The water on the surface of the pond was calm, no dogs splashing noisily after frisbees or pieces of wood, no clamour of ducks as toddlers threw them hunks of bread. Out near the centre, two swans described a slow circle, a brace of darker-feathered cygnets close between. Once Nick had seen an adult swan, enraged, see off a dog which had swum too close to its young, the swan's wings thrashing the water furiously as it chased the intruder away.

At the next open pond there was more activity: men fishing, four or five at intervals; women pushing three-wheeled buggies along the gravelled path; near the far end, a father and child, a boy or girl, Nick couldn't tell, were sailing a small boat with orange sails.

What had he expected?

Melanie's coat floating, sodden, on top of the water where she had jumped in?

It wasn't everyone's solution, every person's escape.

Beyond the couple with the sailboat, he saw someone sitting on the grass, head bowed, arms tight around her knees. The shape was right, but as he got nearer, Nick could see it was someone else.

He was beginning to feel foolish.

Why not go home, phone one of those numbers? The Child Protection Unit. Or better still, do nothing. After all, it wasn't really his concern.

The sun showed through streaks of cloud as he climbed the angled path towards Parliament Hill, kites in different shapes and sizes moving against the sky, the largest, in the shape of a dragon's head, soaring as it caught the wind.

Nick stood for a while and watched. Below him, on the other side of the hill, was the running track where, on sports day, he had run his first hundred metres and almost won; alongside it, the playground where his father had first pushed him on the swings and where, falling from the climbing frame, he had bloodied both his knees. His father…

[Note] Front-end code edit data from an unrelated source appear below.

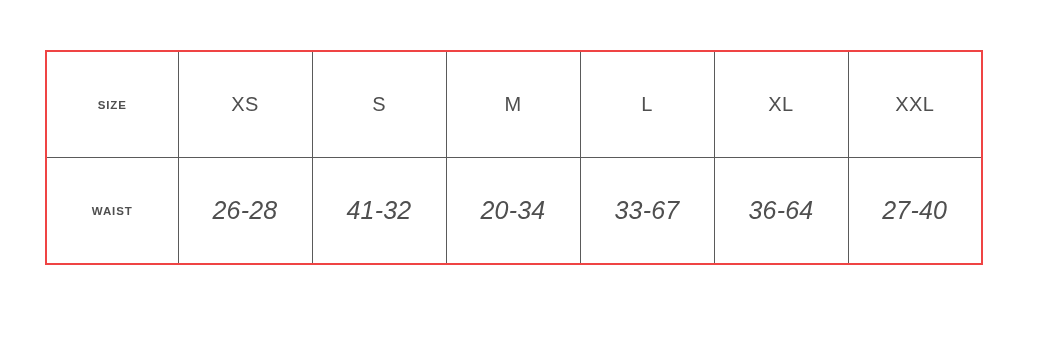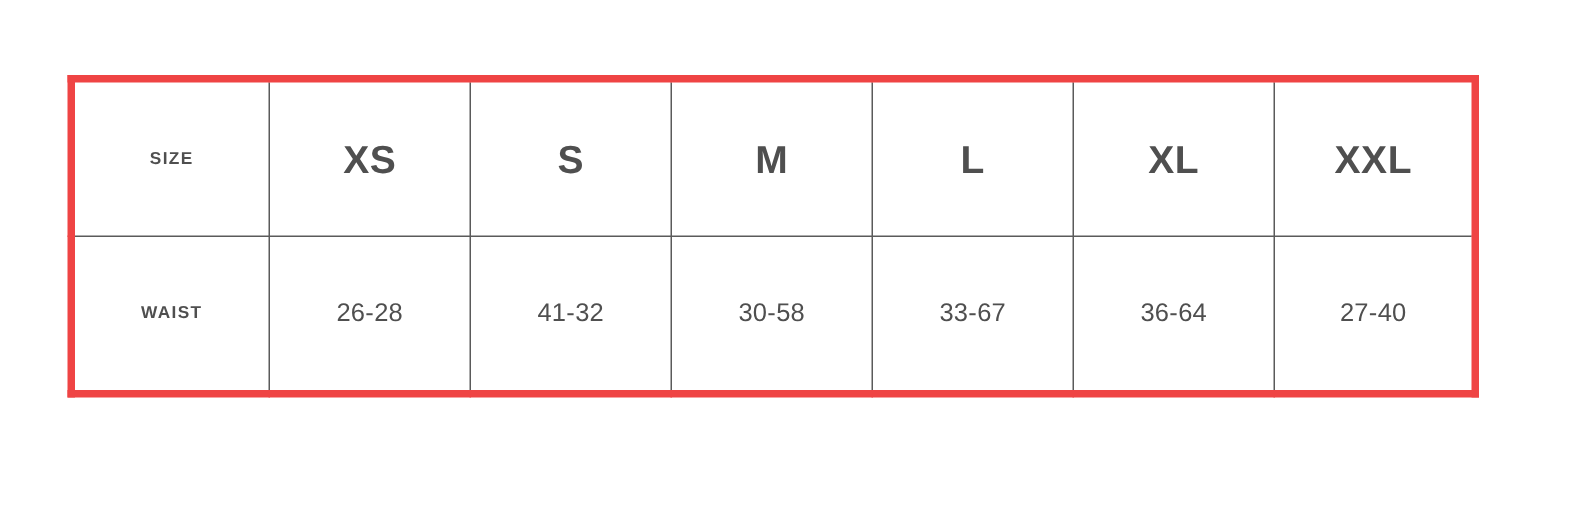--- a/index.html
+++ b/index.html
@@ -20,21 +20,21 @@
     top: 50px;
     width: 938px;
     height: 215px;
   }
 
   table.size-chart {
     width: 938px;
     height: 215px;
     border-collapse: collapse;
     table-layout: fixed;
-    border: 5px solid #ef4444;
+    border: 2px solid #ef4444;
   }
 
   table.size-chart td {
     border: 1px solid #5a5a5a;
     text-align: center;
     vertical-align: middle;
     color: #4f4f4f;
     padding: 0;
   }
 
@@ -47,31 +47,32 @@
     font-size: 11.5px;
     font-weight: bold;
     letter-spacing: 0.9px;
     color: #4a4a4a;
     font-style: normal;
     white-space: nowrap;
   }
 
   
   td.size-header {
-    font-size: 26px;
-    font-weight: bold;
+    font-size: 20px;
+    font-weight: normal;
     letter-spacing: 0.4px;
     color: #4a4a4a;
     font-style: normal;
   }
 
   
   td.measure {
-    font-size: 17px;
+    font-size: 25px;
     font-weight: normal;
+    font-style: italic;
     color: #575757;
     letter-spacing: 0.2px;
   }
 
   tr.row-header td { height: 72px; }
   tr.row-waist  td { height: 72px; text-align: center; }
   tr.row-inseam td { height: 71px; }
 </style>
 </head>
 <body>
@@ -94,20 +95,20 @@
         <td class="size-header">S</td>
         <td class="size-header">M</td>
         <td class="size-header">L</td>
         <td class="size-header">XL</td>
         <td class="size-header">XXL</td>
       </tr>
       <tr class="row-waist">
         <td class="row-label">WAIST</td>
         <td class="measure">26-28</td>
         <td class="measure">41-32</td>
-        <td class="measure">30-58</td>
+        <td class="measure">20-34</td>
         <td class="measure">33-67</td>
         <td class="measure">36-64</td>
         <td class="measure">27-40</td>
       </tr>
     </tbody>
   </table>
 </div>
 
 </body></html>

Walking down, he saw her, Melanie, sitting inside the shell of the bandstand, her back against the iron railing.

She scarcely moved when he came towards her. Only when he was standing in front of her did she look up and then quickly back down.

“Melanie,” Nick said. “Are you okay?”

No reply and he knew, as soon as the words had left his mouth, what a stupid question it was. But he couldn't think what else to say.

He squatted down and waited until she looked at him again.

Her skin was pale and bagged around the eyes and the eyes themselves were dark and dull. Her coat seemed damp in patches, bits of twig and leaf clinging to it here and there as if maybe she had pushed her way into the undergrowth beyond the trees.

“Let me get you something,” Nick said.

“No.”

There was a café near the bandstand; he and Christopher and Scott used to go there all the time, until one day, without reason, they'd stopped and starting going somewhere else. The pizza place.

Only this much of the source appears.